TASK DIRECTIONS: Please copy out the full listing that follows exactly; no picture belongs in the copy.

[Opening RECORDS FOR THE EXERCISE section]

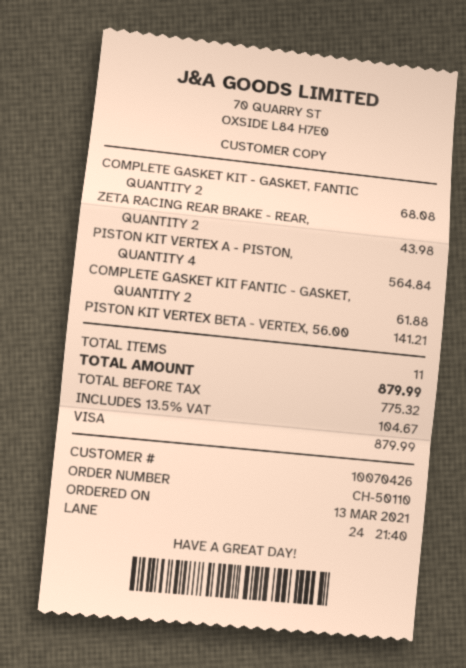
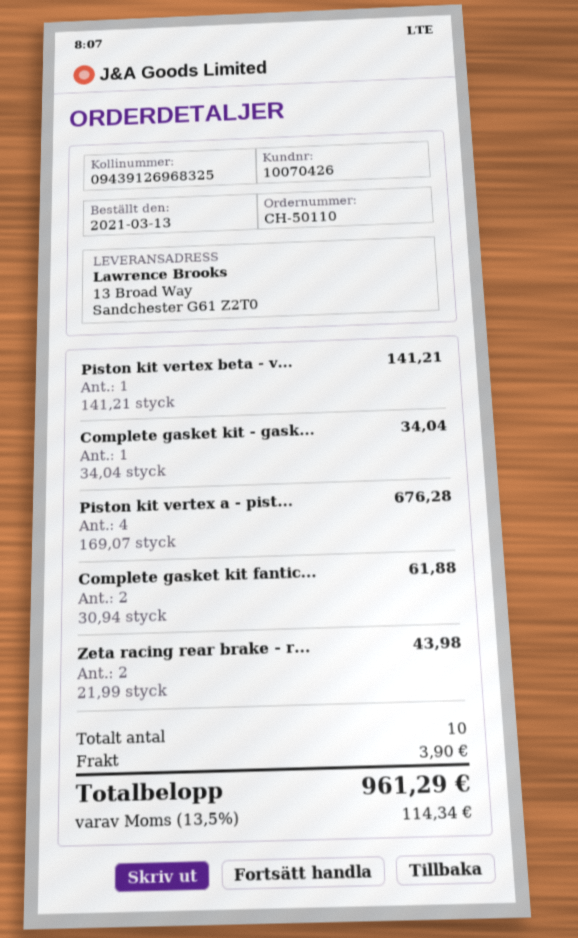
COMPLETE GASKET KIT - GASKET, FANTIC: 2 for 68.08 -> 1 for 34.04
PISTON KIT VERTEX A - PISTON,: 4 for 564.84 -> 4 for 676.28
total quantity: 11 -> 10
shipping: none -> 3.90
tax: 13.5% = 104.67 -> 13.5% = 114.34
total: 879.99 -> 961.29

[Closing RECORDS FOR THE EXERCISE section]

OUTPUT OF THE EXERCISE:
COMPLETE GASKET KIT - GASKET, FANTIC: 2 for 68.08 -> 1 for 34.04
PISTON KIT VERTEX A - PISTON,: 4 for 564.84 -> 4 for 676.28
total quantity: 11 -> 10
shipping: none -> 3.90
tax: 13.5% = 104.67 -> 13.5% = 114.34
total: 879.99 -> 961.29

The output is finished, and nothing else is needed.